The second tip is: do not sacrifice your own national interests for the sake of partners, no matter what status or influence these may enjoy. It might seem that in international practice there are no examples of a closer alliance than that developed by London and Washington in the second half of the 20th century. But Britain was not afraid of turning it more pragmatic, when the “friendly embrace” made it gasp for air. Thereby London reasserted the supremacy of its national interests over any obligations of an ally.

This approach is indicative of Whitehall’s intuitive adherence to the practical rules Viscount Henry Palmerston formulated in 1848: “We have no eternal allies, and we have no perpetual enemies. Our interests are eternal and perpetual, and those interests it is our duty to follow.” This continuity has been confirmed by the current Secretary of State for Defense, Liam Fox. In 2006, he remarked: “Any British government has one duty that overrides everything else. That is to pursue Britain’s national interest in all circumstances.”
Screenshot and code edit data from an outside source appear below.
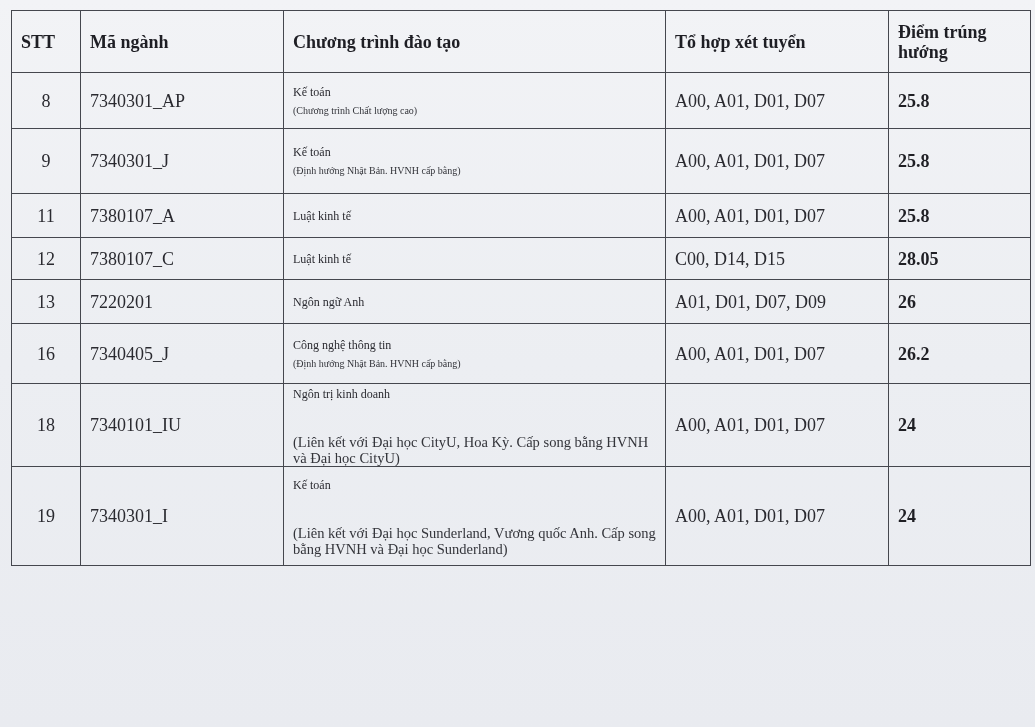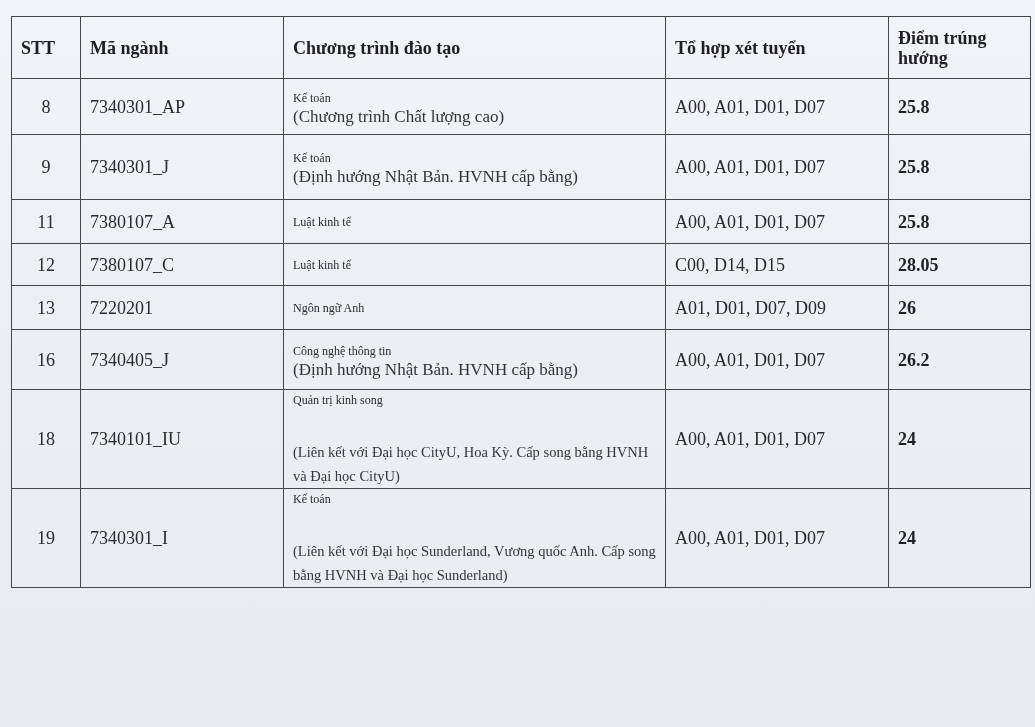--- a/index.html
+++ b/index.html
@@ -14,7 +14,7 @@
     background: linear-gradient(180deg, #f2f3f6 0%, #eceef2 50%, #e9ebf0 100%);
   }
   table.scores {
-    position: absolute; left: 11px; top: 16px;
+    position: absolute; left: 11px; top: 10px;
     border-collapse: collapse;
     table-layout: fixed;
     width: 1019px;

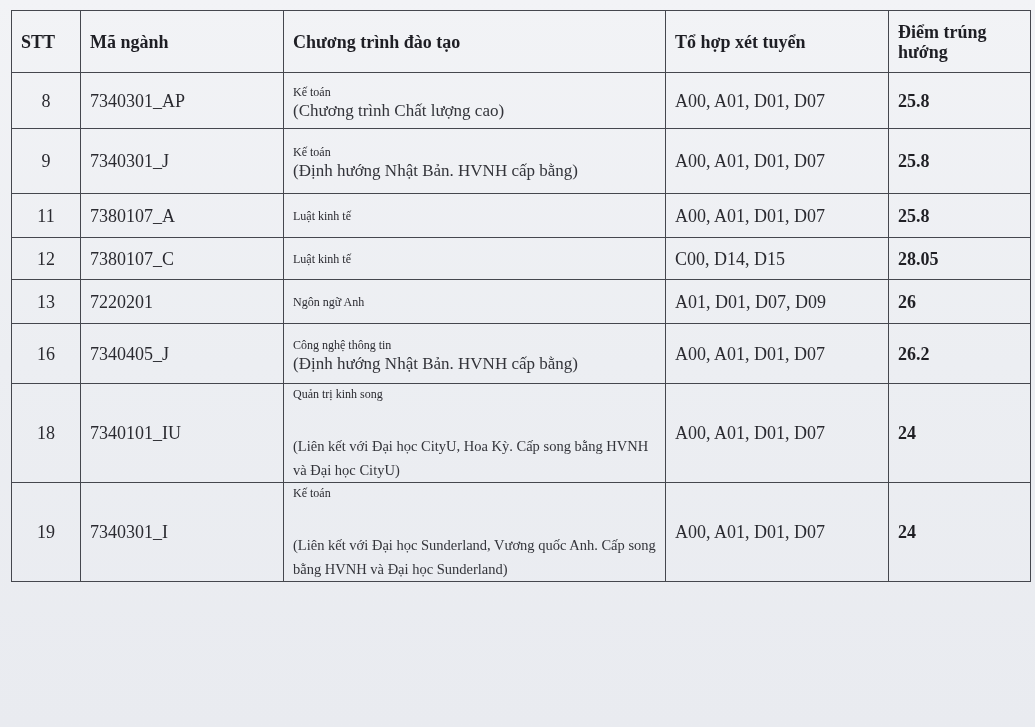--- a/index.html
+++ b/index.html
@@ -35,7 +35,7 @@
   th.col-score { text-align: center; line-height: 21px; }
   td.col-score { font-weight: bold; color: #1f1f24; padding-left: 56px; }
   .prog-name { display: block; font-size: 12px; line-height: 20px; }
-  .prog-note { display: block; font-size: 17px; line-height: 18px; color: #33343a; }
+  .prog-note { display: block; font-size: 10px; line-height: 18px; color: #33343a; }
   .prog-note-wrap { display: block; font-size: 14.5px; line-height: 24px; color: #33343a; margin-top: 30px; }
   col.c1 { width: 69px; }
   col.c2 { width: 203px; }

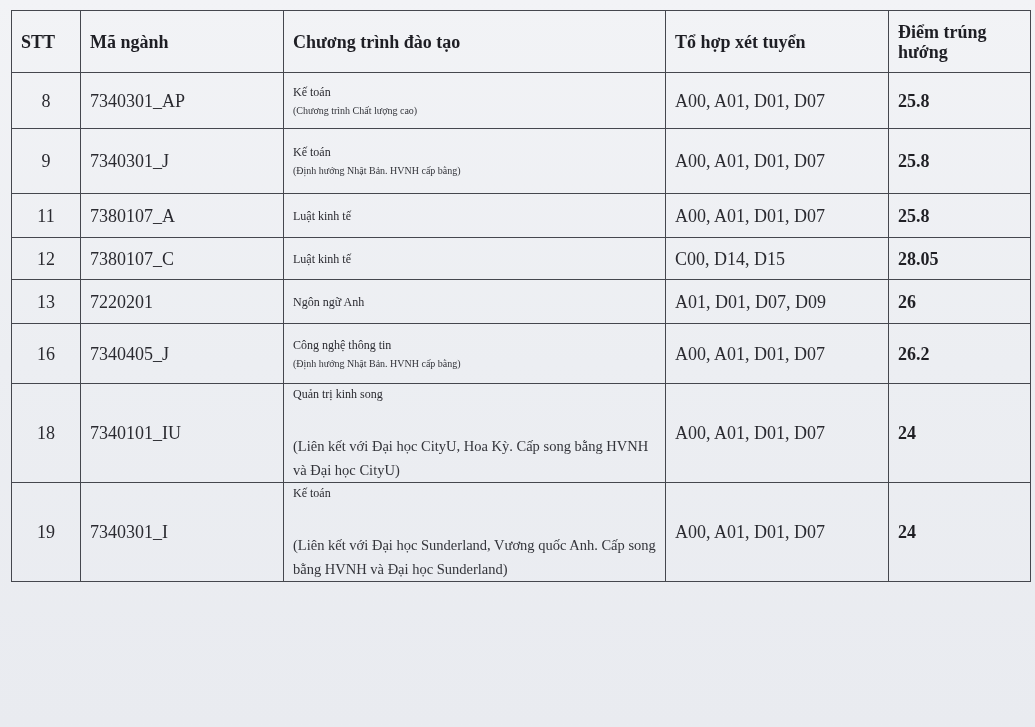--- a/index.html
+++ b/index.html
@@ -126,7 +126,7 @@
         <td class="col-stt">18</td>
         <td>7340101_IU</td>
         <td>
-          <span class="prog-name">Quản trị kinh song</span>
+          <span class="prog-name">Ngôn trị kinh doanh</span>
           <span class="prog-note-wrap">(Liên kết với Đại học CityU, Hoa Kỳ. Cấp song bằng HVNH và Đại học CityU)</span>
         </td>
         <td>A00, A01, D01, D07</td>

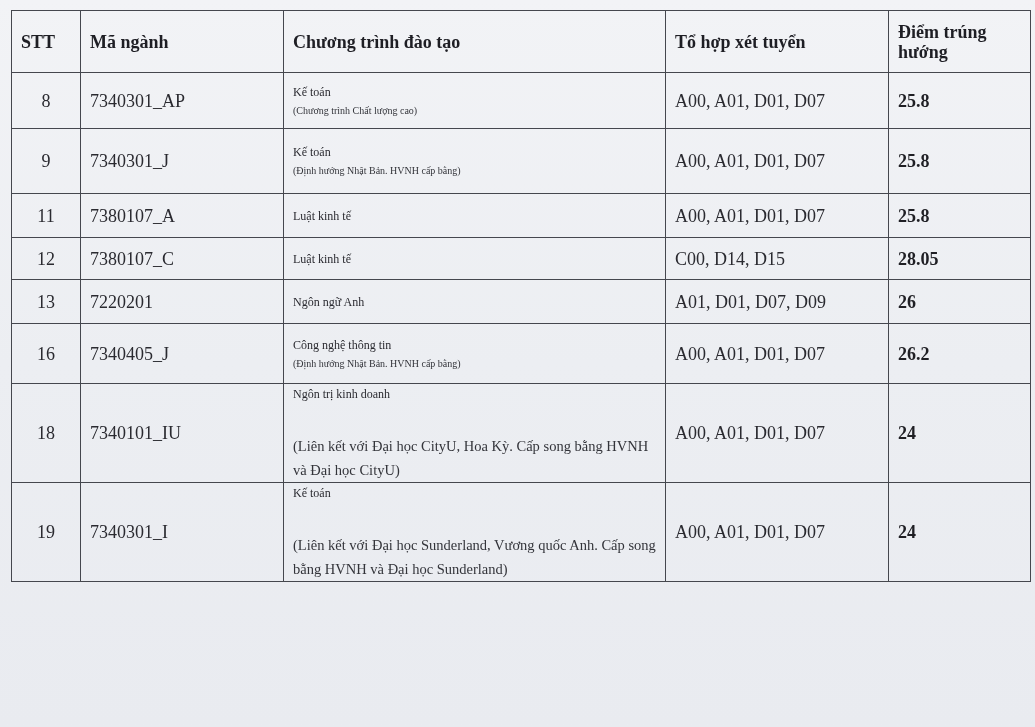--- a/index.html
+++ b/index.html
@@ -36,7 +36,7 @@
   td.col-score { font-weight: bold; color: #1f1f24; padding-left: 56px; }
   .prog-name { display: block; font-size: 12px; line-height: 20px; }
   .prog-note { display: block; font-size: 10px; line-height: 18px; color: #33343a; }
-  .prog-note-wrap { display: block; font-size: 14.5px; line-height: 24px; color: #33343a; margin-top: 30px; }
+  .prog-note-wrap { display: block; font-size: 14.5px; line-height: 16px; color: #33343a; margin-top: 30px; }
   col.c1 { width: 69px; }
   col.c2 { width: 203px; }
   col.c3 { width: 382px; }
Finally, the third British tip can be formulated as follows: in conducting a foreign policy do not hesitate to put to use effective assets from the imperial past. While a Shadow Foreign Secretary, William Hague rightly referred to historical ties with many countries outside North America and Europe as one of the leading means of implementing a foreign policy. The Conservatives are aware that a system of stable communications with the former dominions, colonies and protectorates is one of the vital ingredients of the situation in the world scene. Without them Britain would be turned into a commonplace European country, the “special relationship” with Washington being its sole source of strength.

This recognition makes Downing Street not only strengthen cooperation with the former colonies (in fact, contacts with them have never been interrupted since the collapse of the British Empire), but also look for innovative approaches to those who have opted for their own way of development. For the sake of normalization of relations with India, the Cameron Cabinet simulates its willingness to press for an expansion of the list of permanent UN Security Council members. The prospects for such a reform are still very vague, but the very actualization of this issue can raise the level of trust between London and New Delhi.

Of course, the strategy of “punching above one’s strength” does not yet mean the ability to jump above one’s head. However sophisticated London’s policies might be, they will not break the global trend – the gradual loss of global influence by Europe as a whole and individual European states in particular. This circumstance explains the growing confusion in the Old World and its leading powers, including Britain. However, the desire to counteract to this objective process, most clearly seen in policies pursued by the UK government, is worth studying and respecting, to say the least.